É importante ter o livro porque ele facilita o acesso. Vai chegar uma hora em
que vou precisar organizar isso aí.
Falando
em linguagem e mudando de assunto. Que caminhos você vê para melhorar o nível
cultural do povo em geral?
Já
é redundante. Mas o único caminho é a leitura. Na verdade só existem duas
grandes atividades na área da educação: ler e escrever. Ou seja, a partir do
momento em que você reflete através da leitura, de certa forma ela lhe
encaminha e facilita as outras coisas. Não existem fórmulas mágicas, as pessoas
é que criam fórmulas mágicas só para não resolver. A leitura é que vai abrir
novos caminhos. E isso não afeta apenas as pessoas analfabetas. Há uma gama de
pessoas alfabetizadas, pós-graduadas e tudo mais que não fazem o exercício da
leitura. Não leem romances, não leem poesias. Essas pessoas contribuem e muito
para a falta do hábito da leitura, e para esse estado de coisas. Então, o que
faz melhorar o nível cultural das pessoas?
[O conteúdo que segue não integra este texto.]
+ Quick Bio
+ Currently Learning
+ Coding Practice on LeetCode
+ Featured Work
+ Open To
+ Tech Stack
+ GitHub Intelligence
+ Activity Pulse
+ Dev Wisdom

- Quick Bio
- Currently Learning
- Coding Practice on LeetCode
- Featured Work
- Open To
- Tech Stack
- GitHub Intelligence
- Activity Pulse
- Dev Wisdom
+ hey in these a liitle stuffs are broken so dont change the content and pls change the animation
Só a massificação da leitura. A
educação tem que estar destravada desses mecanismo de fórmulas mágicas, pois
isso não existe. Por isso que nunca se resolve isso. E a solução é simples:
massificar a leitura. Ou seja: quem é mais analfabeto? Quem não sabe ler, ou
quem sabe ler e não lê? Na minha concepção é quem tem todas as informações e
não lê. Que adianta isso? Continua aquela coisa bitolada, aquele conhecimento
estancado.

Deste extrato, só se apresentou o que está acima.